Мама открывает форточку, чтобы выгнать горький табачный дым. А отец сидит, сгорбившись и разглядывая окурок в жилистых узловатых пальцах…
3
Я закрываю дверь в свою комнату и остаюсь наедине с собой. Впервые за два года. На стене над кроватью – цветной плакат «Спартака». Когда-то я не пропускал по телевизору ни одного матча. Письменный стол. За ним я делал уроки, готовился в институт, писал шпаргалки. А иногда стихи… Как давно это было… словно и не со мной. Я будто в чужой комнате. Вытягиваю ящик стола и почему-то оглядываюсь, точно боюсь, вдруг войдет настоящий хозяин, парнишка по имени Слава Костылев, и увидит, что я роюсь в его вещах. Тетради, толстые и тонкие. Фотографии. Ошалевший от восторга взгляд из-под щипаной челки, улыбка в тридцать три зуба – это я. Темнокудрая красотка с полными, ярко очерченными губами, томно припавшая к моему плечу, – это Ирка. В самом дальнем углу – презервативы, уже просроченные.
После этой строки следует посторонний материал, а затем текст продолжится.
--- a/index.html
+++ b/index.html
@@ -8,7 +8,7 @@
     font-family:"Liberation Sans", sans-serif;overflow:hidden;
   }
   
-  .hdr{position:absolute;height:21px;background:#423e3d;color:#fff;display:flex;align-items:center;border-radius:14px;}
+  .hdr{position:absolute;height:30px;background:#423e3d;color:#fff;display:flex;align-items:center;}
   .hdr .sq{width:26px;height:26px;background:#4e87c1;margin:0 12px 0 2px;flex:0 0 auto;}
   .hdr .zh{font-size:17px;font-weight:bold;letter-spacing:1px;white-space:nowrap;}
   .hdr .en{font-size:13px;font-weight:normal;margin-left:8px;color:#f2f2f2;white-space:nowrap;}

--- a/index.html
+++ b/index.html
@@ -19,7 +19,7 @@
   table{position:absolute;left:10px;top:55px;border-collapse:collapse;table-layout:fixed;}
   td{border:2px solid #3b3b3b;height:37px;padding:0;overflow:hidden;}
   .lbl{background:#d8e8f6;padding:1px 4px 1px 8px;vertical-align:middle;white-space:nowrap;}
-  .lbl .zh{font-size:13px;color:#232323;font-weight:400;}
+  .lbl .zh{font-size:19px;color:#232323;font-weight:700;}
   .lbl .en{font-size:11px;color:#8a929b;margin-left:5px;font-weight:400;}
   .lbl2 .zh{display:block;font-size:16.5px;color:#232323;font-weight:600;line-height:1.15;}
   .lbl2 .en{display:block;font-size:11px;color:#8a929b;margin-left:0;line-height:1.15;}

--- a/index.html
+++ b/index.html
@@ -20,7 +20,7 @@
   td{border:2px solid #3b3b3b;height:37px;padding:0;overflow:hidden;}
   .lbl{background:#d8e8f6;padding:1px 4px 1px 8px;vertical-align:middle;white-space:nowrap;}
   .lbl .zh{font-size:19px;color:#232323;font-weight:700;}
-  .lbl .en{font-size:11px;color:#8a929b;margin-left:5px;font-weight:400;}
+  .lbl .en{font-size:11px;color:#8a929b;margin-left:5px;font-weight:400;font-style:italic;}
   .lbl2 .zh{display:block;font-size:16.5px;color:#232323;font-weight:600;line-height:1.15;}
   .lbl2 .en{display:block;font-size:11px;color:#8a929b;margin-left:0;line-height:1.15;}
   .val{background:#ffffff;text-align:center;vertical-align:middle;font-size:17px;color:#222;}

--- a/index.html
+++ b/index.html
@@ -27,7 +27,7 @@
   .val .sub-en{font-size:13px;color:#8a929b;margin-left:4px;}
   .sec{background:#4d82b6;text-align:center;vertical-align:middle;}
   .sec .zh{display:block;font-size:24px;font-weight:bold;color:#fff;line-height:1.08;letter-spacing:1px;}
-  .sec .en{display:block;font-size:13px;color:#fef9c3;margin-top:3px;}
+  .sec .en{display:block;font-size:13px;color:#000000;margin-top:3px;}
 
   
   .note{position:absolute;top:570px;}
Вишневый блокнотик. Раскрываю наугад:
Мне всего восемнадцать, или это – уже?
Мне года мои снятся в крутом вираже.
Да, пожалуй, круче не бывает… Смешно… И немного грустно. Оттого что тот милый наив давно в прошлом и больше не вернется никогда. Сейчас я не смогу срифмовать и двух строк даже под дулом пистолета.
Забрасываю детство обратно в ящик и запираю на ключ. Со стены язвительно скалится Тихонов.
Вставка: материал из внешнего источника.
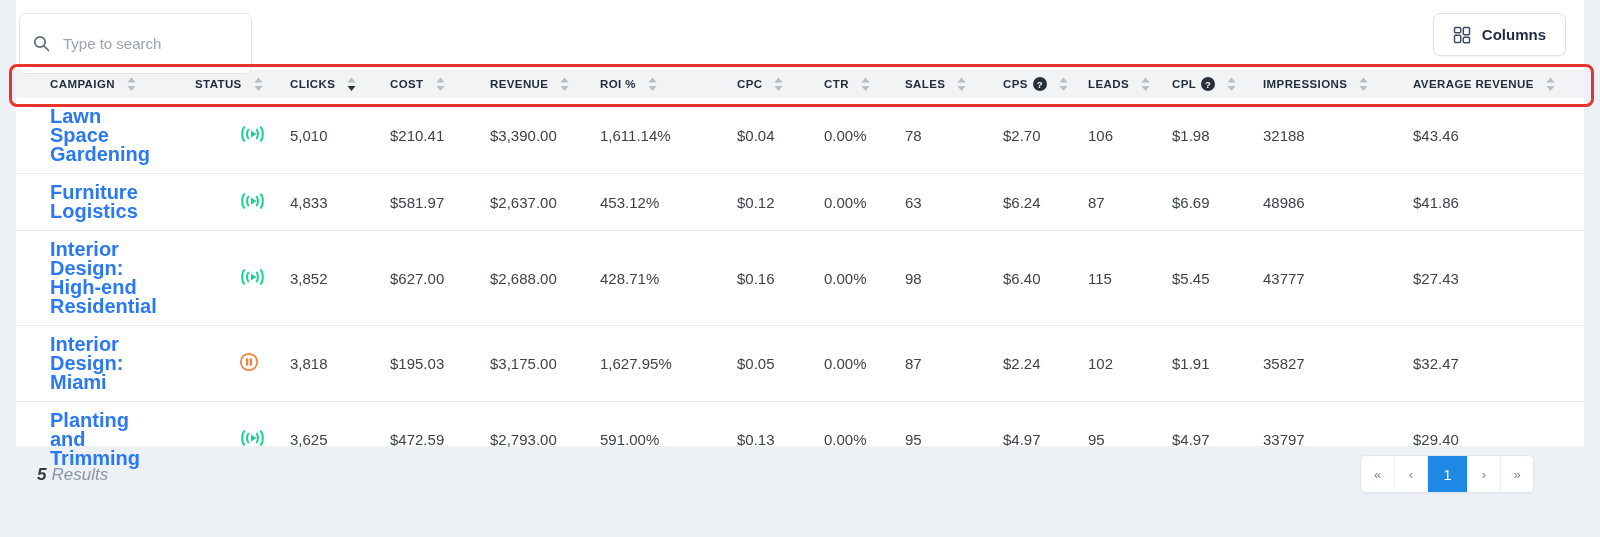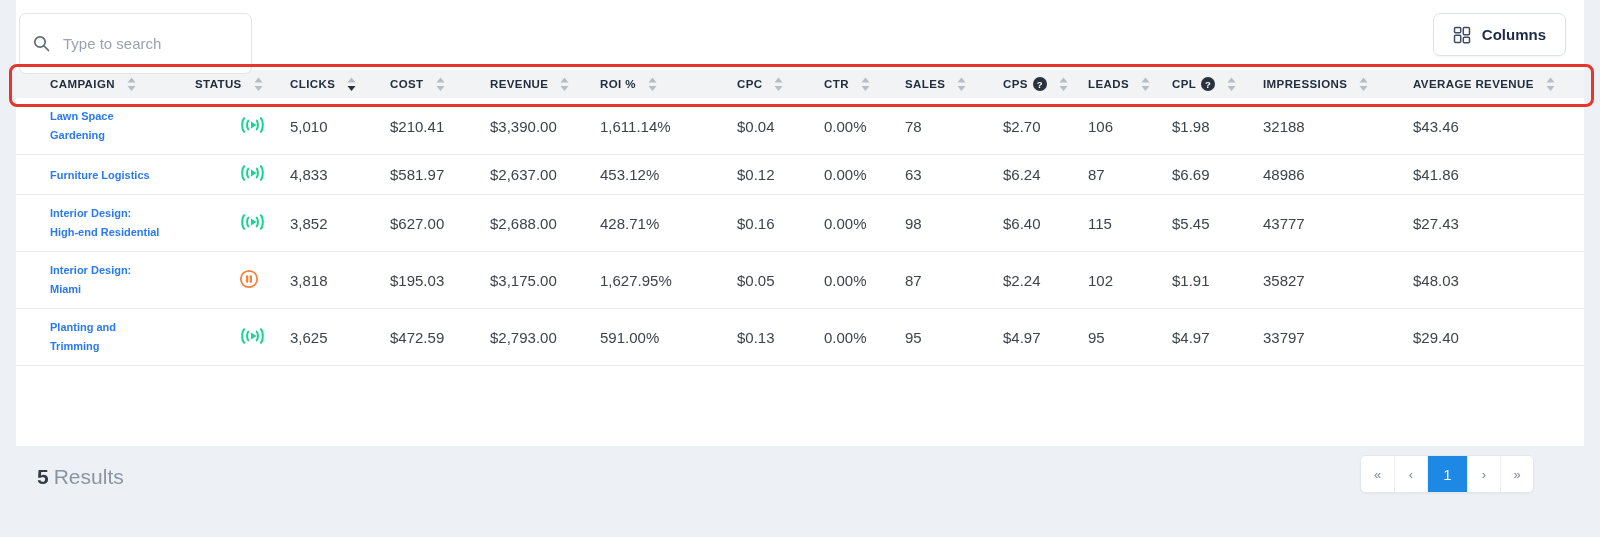--- a/index.html
+++ b/index.html
@@ -60,7 +60,7 @@
   .td-campaign { padding-left:34px; }
   .campaign-link {
     display:inline-block; width:110px; line-height:19px;
-    color:var(--link-blue, #2b79f2); font-weight:700; font-size:11px;
+    color:var(--link-blue, #2b79f2); font-weight:700; font-size:20px;
     text-decoration:none;
   }
   .td-status { padding-left:44px; }

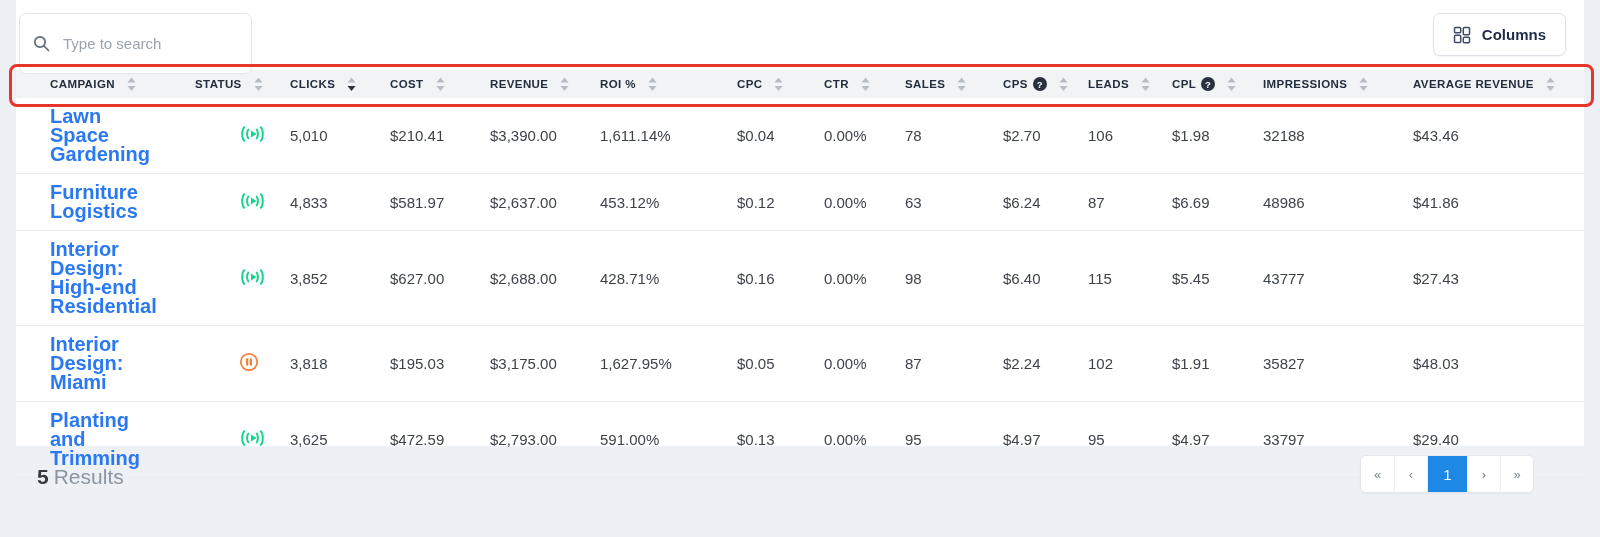--- a/index.html
+++ b/index.html
@@ -362,7 +362,7 @@
           <td class="td-leads">102</td>
           <td class="td-cpl">$1.91</td>
           <td class="td-impressions">35827</td>
-          <td class="td-avg_revenue">$48.03</td>
+          <td class="td-avg_revenue">$32.47</td>
         </tr>
         <tr>
           <td class="td-campaign"><a class="campaign-link" href="#">Planting and Trimming</a></td>

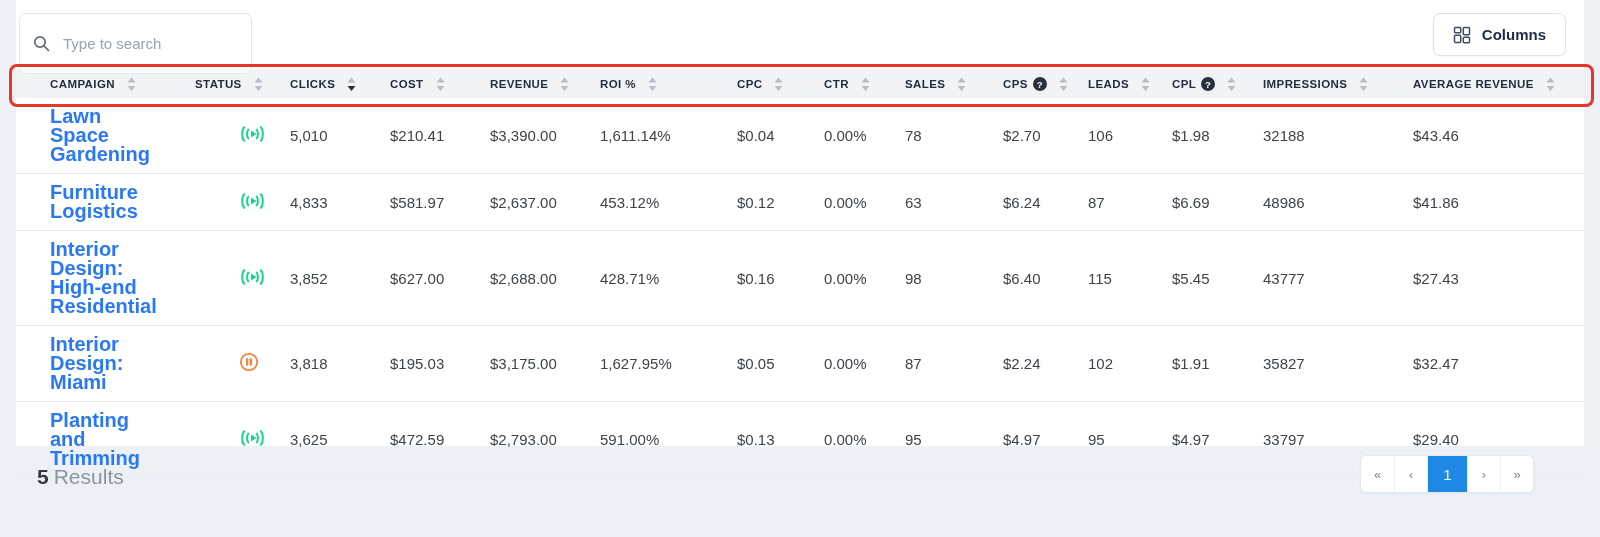--- a/index.html
+++ b/index.html
@@ -78,7 +78,7 @@
     position:absolute; left:16px; right:16px; top:446px; height:91px;
     display:flex; align-items:flex-start; justify-content:space-between;
   }
-  .results { margin:19px 4px 0 21px; font-size:21px; color:#8b95a1; }
+  .results { margin:19px 4px 0 21px; font-size:17px; color:#8b95a1;font-style:italic; }
   .results .count { color:#333a42; font-weight:700; margin-right:5px; }
   .pagination {
     margin:9px 50px 0 0; height:38px; display:flex;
Да пошел ты! – сдираю плакат, швыряю на пол, гашу свет. В незашторенном прогале тоскливо болтается огрызок луны. Блочная высотка напротив изучает меня бойницами своих окон. И месяц продолжает таращиться. Я словно чувствую между лопатками направленный пучок его света. Задергиваю занавески, но и сквозь ненадежную ткань просачиваются тусклые блики и ложатся на пол косыми четырехугольниками. Я раскладываю диван, и он оказывается аккурат напротив окна. Желтые блики скользят по клетчатому покрывалу.
«Если на крыше дома напротив притаился снайпер, я стану идеальной мишенью».
Что за бред?! Здесь нет и не может быть никакого снайпера!
Я сдираю с дивана покрывало и цепляю на окно. Я знаю, что это глупо, но делаю. Помимо воли. Как зомби. Ложусь. Ворочаюсь с боку на бок. Начинает ныть нога. Черт бы ее побрал…
«Если у него система инфракрасного видения, не помогут никакие шторы».
Я вскакиваю, задвигаю диван в правый околооконный угол.